§ Source material
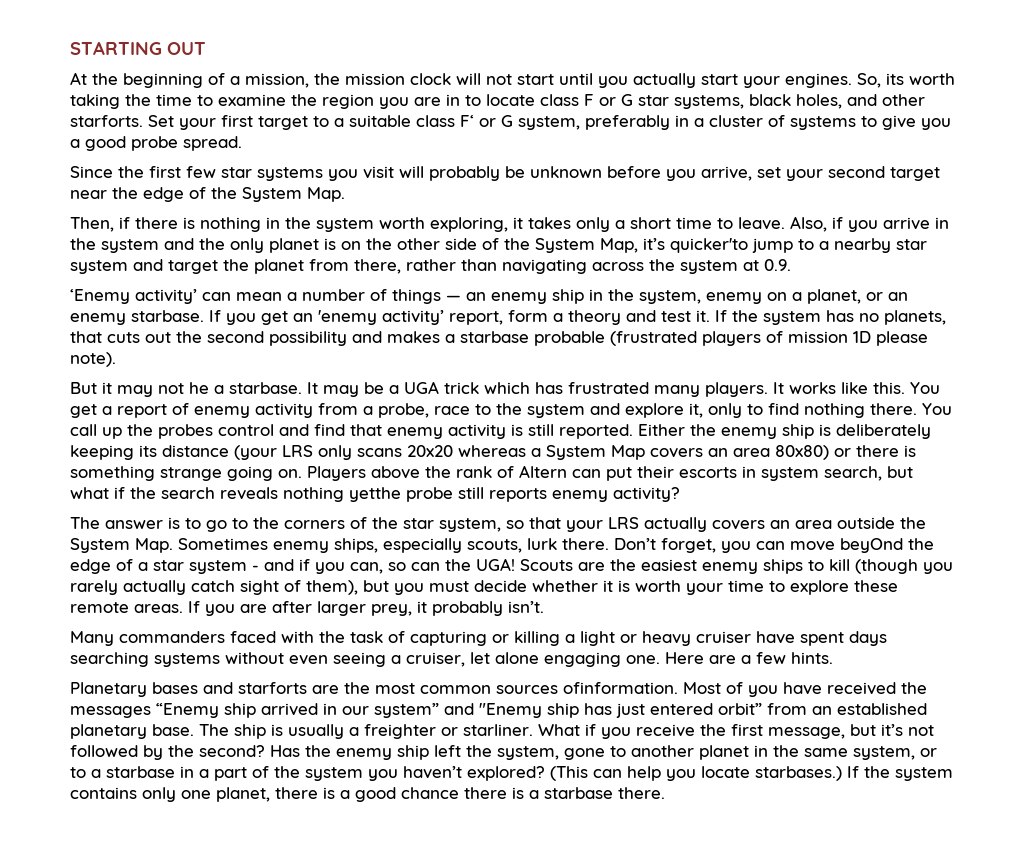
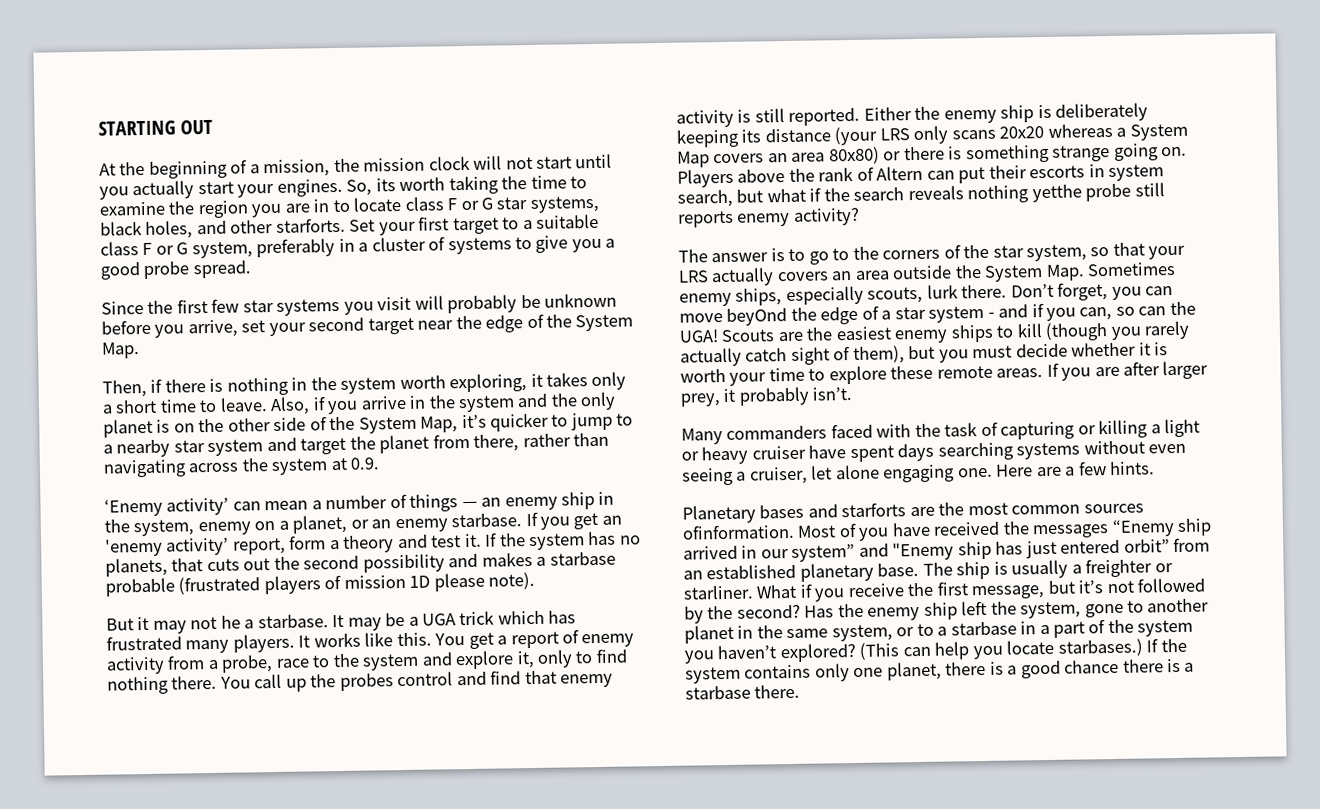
[460,115,474,127] F‘ -> [142,242,153,256] F
[670,238,748,253] quicker'to -> [490,412,569,432] quicker to

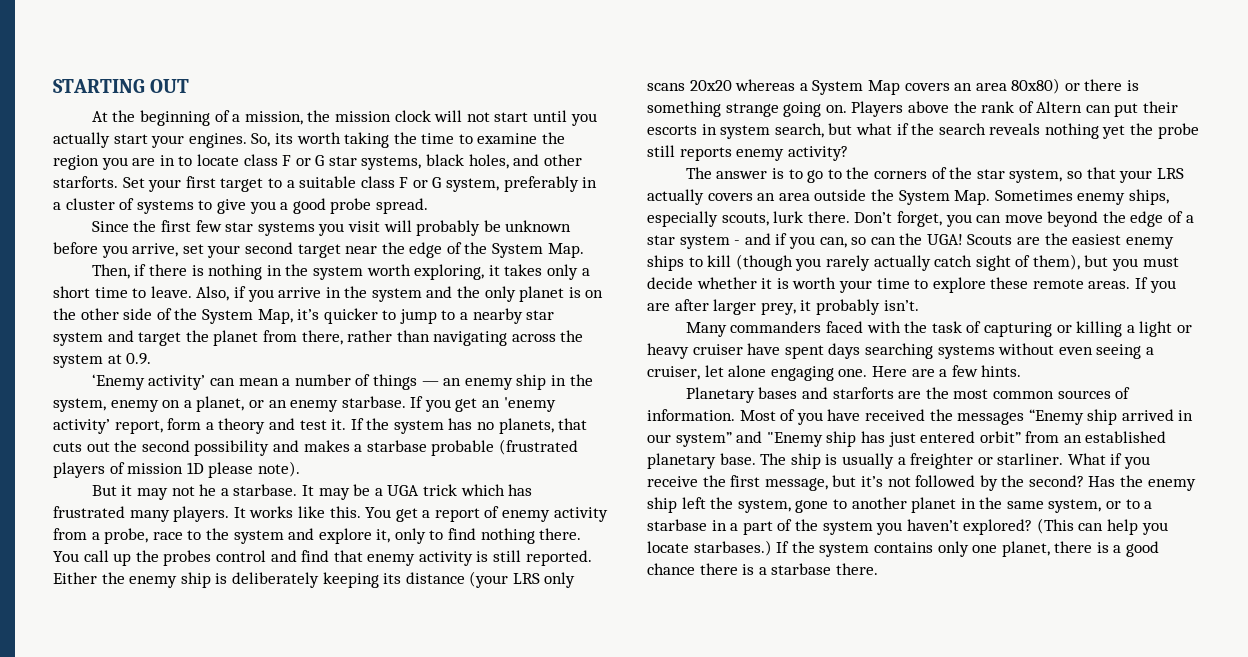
[1031,184,1082,203] yetthe -> [1102,123,1154,139] yet the
[726,308,788,326] beyOnd -> [1047,211,1099,227] beyond
[682,523,795,540] ofinformation. -> [1115,387,1131,399] [647,409,735,421] of information.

§ Problem requirements
Repeat every record above exactly, but drop the pictures.

§ Exercise response
[460,115,474,127] F‘ -> [142,242,153,256] F
[670,238,748,253] quicker'to -> [490,412,569,432] quicker to

[1031,184,1082,203] yetthe -> [1102,123,1154,139] yet the
[726,308,788,326] beyOnd -> [1047,211,1099,227] beyond
[682,523,795,540] ofinformation. -> [1115,387,1131,399] [647,409,735,421] of information.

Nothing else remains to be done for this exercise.